Trading is a very simple business. But it is not an easy business. That's the difference. "the market can stay irrational longer than you can stay solvent" many an ex-trader has learned that lesson. I believe that every trader should read Bill O'Neill's books. He is absolutely the best on explaining how the stock market actually works on a day to day basis. You certainly don't have to follow his methods but a hell a lot of institutional investors do listen to him. SteveD
Forsake leverage and make up for this by positioning in stocks that historically go up 3x at least every cycle.
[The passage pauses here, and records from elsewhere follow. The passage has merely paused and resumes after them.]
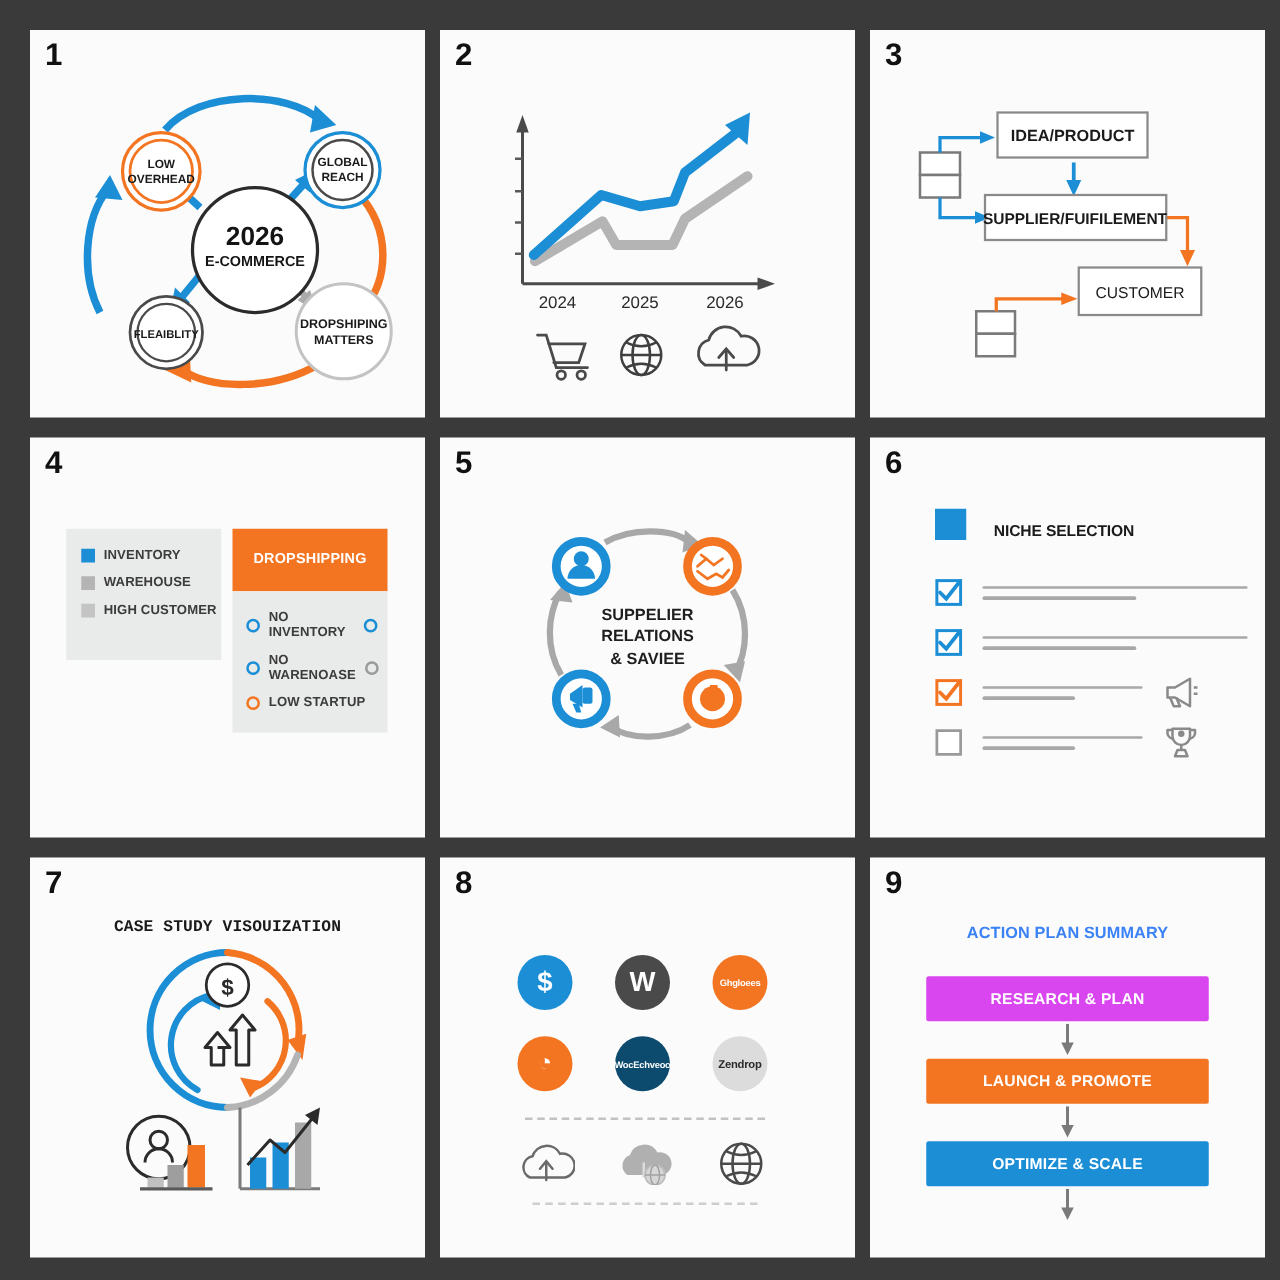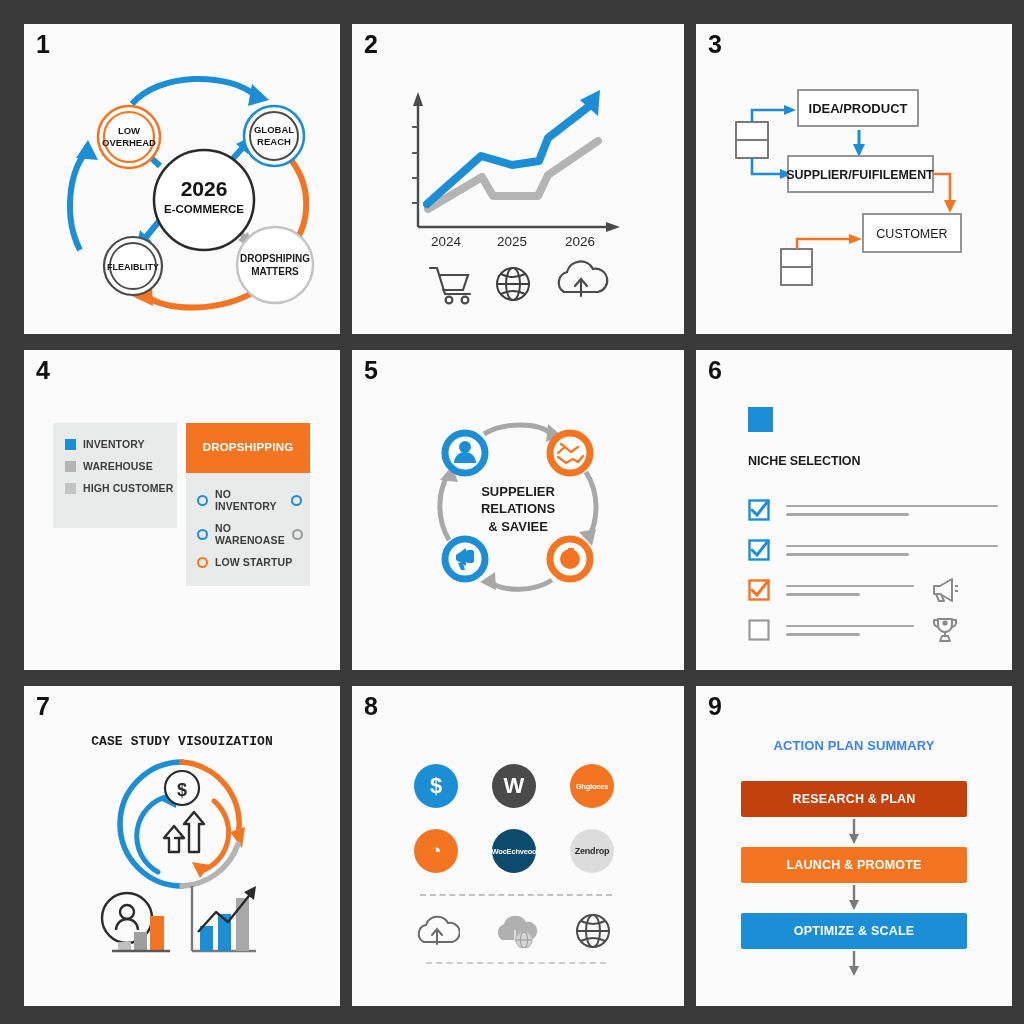--- a/index.html
+++ b/index.html
@@ -57,7 +57,7 @@
 
   
   .p6wrap { position:absolute; left:52px; top:57px; width:250px; }
-  .p6head { display:flex; align-items:flex-start; gap:22px; margin-bottom:22px;flex-direction:column; }
+  .p6head { display:flex; align-items:flex-end; gap:22px; margin-bottom:22px; }
   .p6sw { width:25px; height:25px; background:#1b8ed6; flex:none; }
   .p6label { font-size:12.5px; font-weight:bold; color:#1a1a1a; letter-spacing:-.1px; }
   .p6row { display:flex; align-items:center; gap:16px; height:40px; }

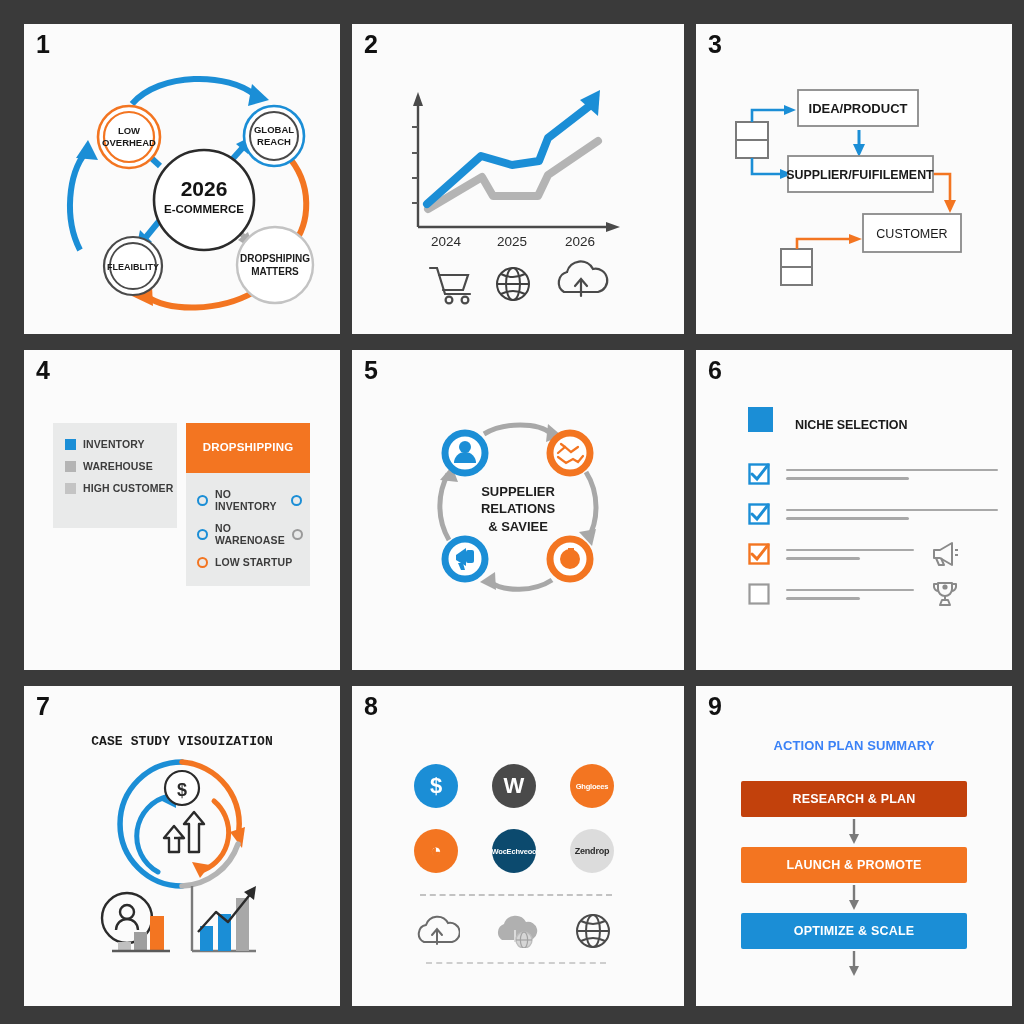--- a/index.html
+++ b/index.html
@@ -493,7 +493,7 @@
     <div class="pnum">9</div>
     <div class="p9wrap">
       <div class="p9title">ACTION PLAN SUMMARY</div>
-      <div class="p9box" style="background:#c2410c">RESEARCH &amp; PLAN</div>
+      <div class="p9box" style="background:#d946ef">RESEARCH &amp; PLAN</div>
       <div class="p9arrow">
         <svg width="14" height="26" viewBox="0 0 14 26">
           <line x1="7" y1="0" x2="7" y2="17" stroke="#7a7a7a" stroke-width="2.4"></line>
Your overall position can be large, but keep individual positions laughably small. This means many positions and they must be in stocks that fit a certain profile. You are making up for the supposed risk from not being able to easiily sell and re-enter on corrections by having your entry at a long term base or not at all. Whoever said: "if you don't feel you are trading too small you are trading too large" knew what he was talking about.